#### [EXCERPTED RECORDS]
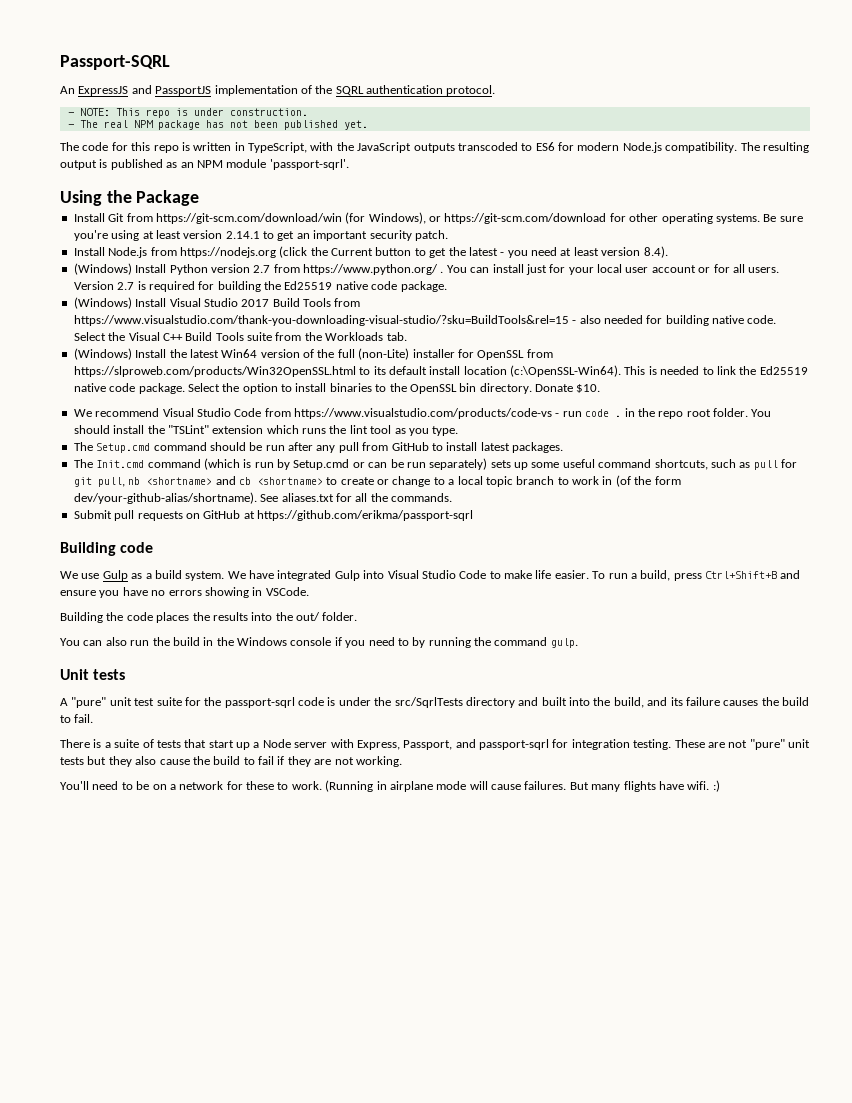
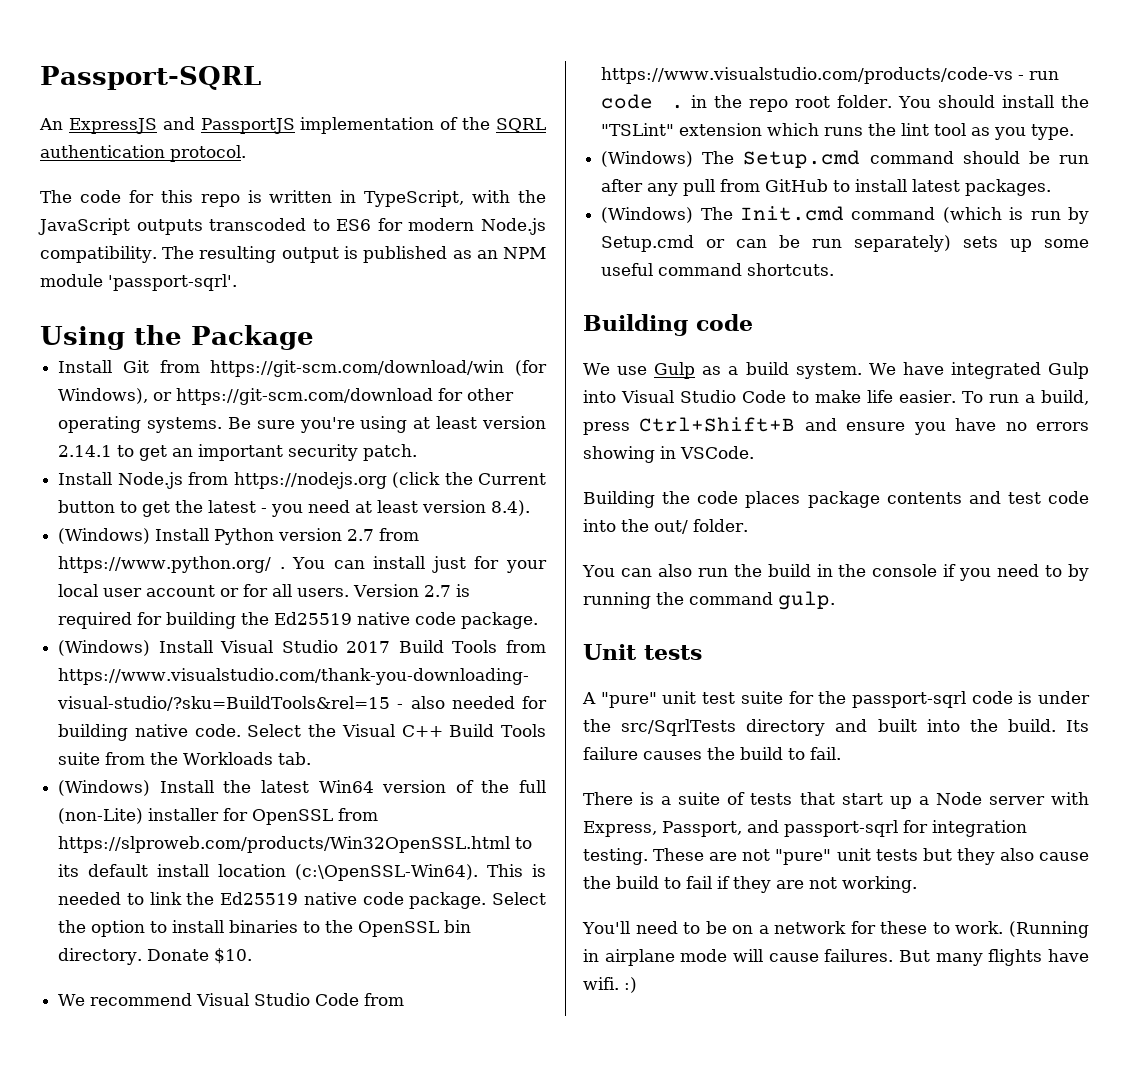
[67,108,308,118] [67,120,368,130] // - NOTE: This repo is under construction. // - The real NPM package has not been published yet. -> (246, 153) none
(459, 431) none -> [601,151,694,167] (Windows)
(563, 447) none -> [601,207,694,223] (Windows)
[654,459,797,470] [73,475,681,487] [73,492,452,504] [73,510,473,521] shortcuts, such as pull for git pull, nb <shortname> and cb <shortname> to create or change to a local topic branch to work in (of the form dev/your-github-alias/shortname). See aliases.txt for all the commands. // Submit pull requests on GitHub at https://github.com/erikma/passport-sqrl -> [747,263,835,276] shortcuts.
[192,612,248,621] the results -> [807,491,1089,508] package contents and test code
[237,637,287,646] Windows -> (867, 570) none
[613,697,683,708] build, and its -> [1007,719,1089,732] build. Its

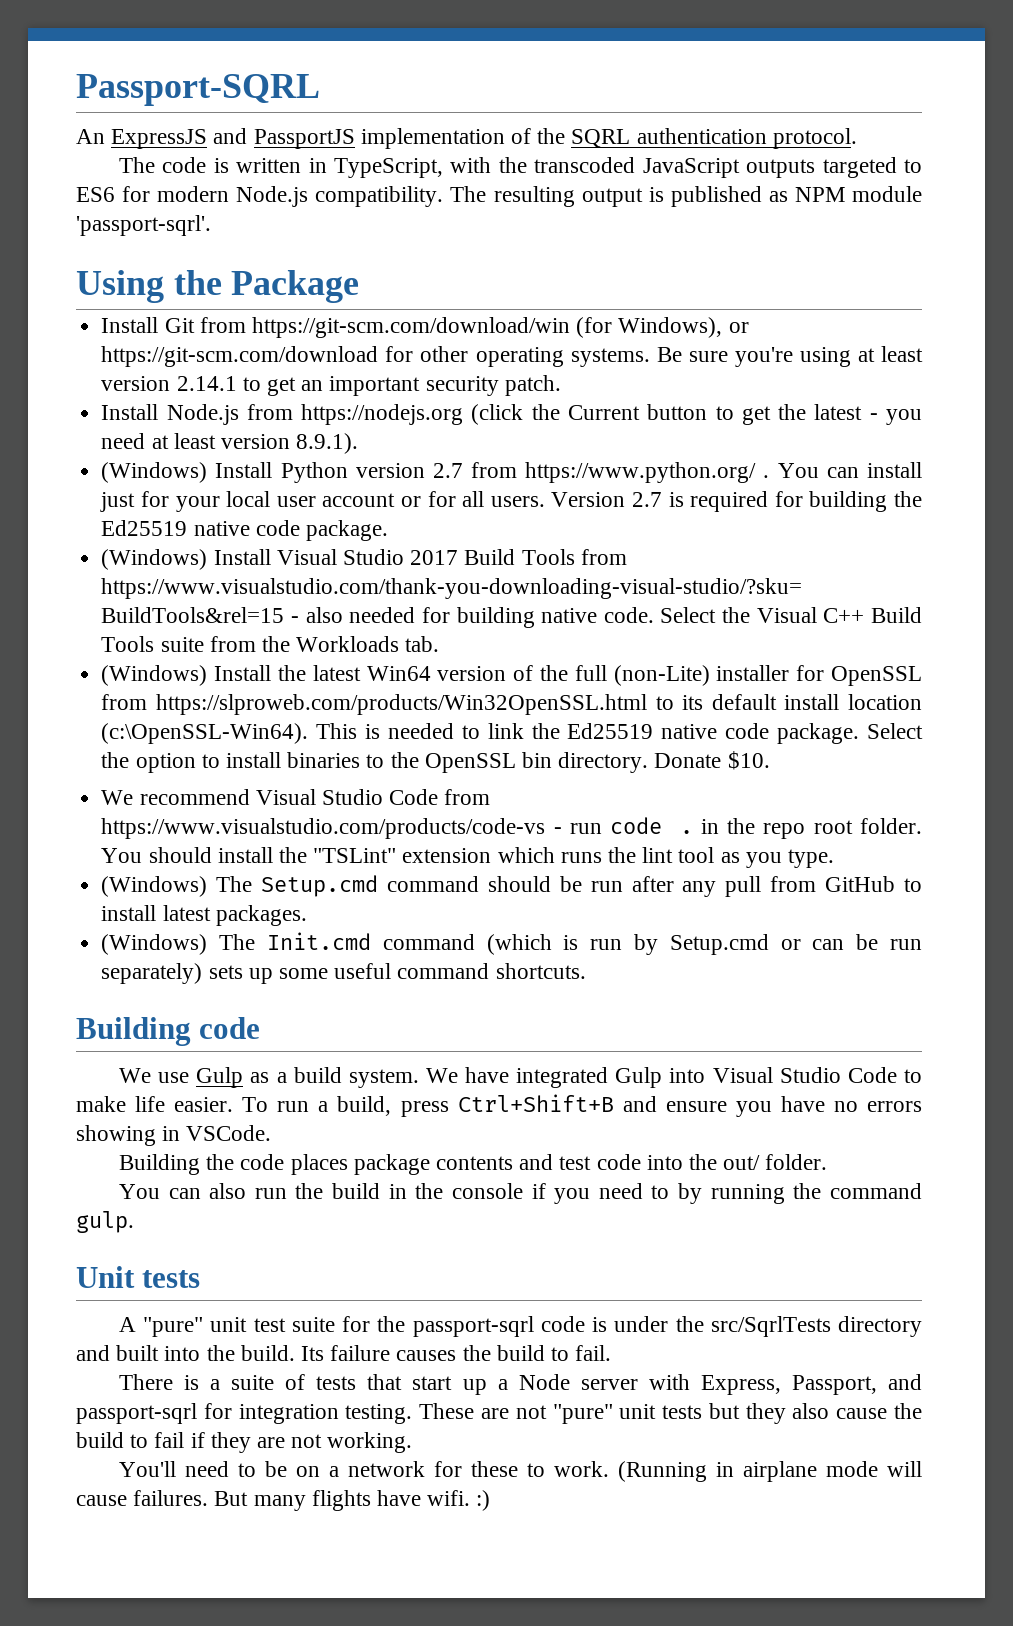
[128,190,240,207] for this repo -> (207, 165) none
(546, 196) none -> [534,157,636,173] transcoded
[209,218,307,231] transcoded -> [822,157,897,178] targeted
[476,250,498,259] an -> (788, 196) none
[491,500,531,516] 8.4). -> [296,433,359,454] 8.9.1).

#### [PROBLEM REQUIREMENTS]
Would you copy each line above exactly as given, dropping any images?

#### [THE ANSWER]
[67,108,308,118] [67,120,368,130] // - NOTE: This repo is under construction. // - The real NPM package has not been published yet. -> (246, 153) none
(459, 431) none -> [601,151,694,167] (Windows)
(563, 447) none -> [601,207,694,223] (Windows)
[654,459,797,470] [73,475,681,487] [73,492,452,504] [73,510,473,521] shortcuts, such as pull for git pull, nb <shortname> and cb <shortname> to create or change to a local topic branch to work in (of the form dev/your-github-alias/shortname). See aliases.txt for all the commands. // Submit pull requests on GitHub at https://github.com/erikma/passport-sqrl -> [747,263,835,276] shortcuts.
[192,612,248,621] the results -> [807,491,1089,508] package contents and test code
[237,637,287,646] Windows -> (867, 570) none
[613,697,683,708] build, and its -> [1007,719,1089,732] build. Its

[128,190,240,207] for this repo -> (207, 165) none
(546, 196) none -> [534,157,636,173] transcoded
[209,218,307,231] transcoded -> [822,157,897,178] targeted
[476,250,498,259] an -> (788, 196) none
[491,500,531,516] 8.4). -> [296,433,359,454] 8.9.1).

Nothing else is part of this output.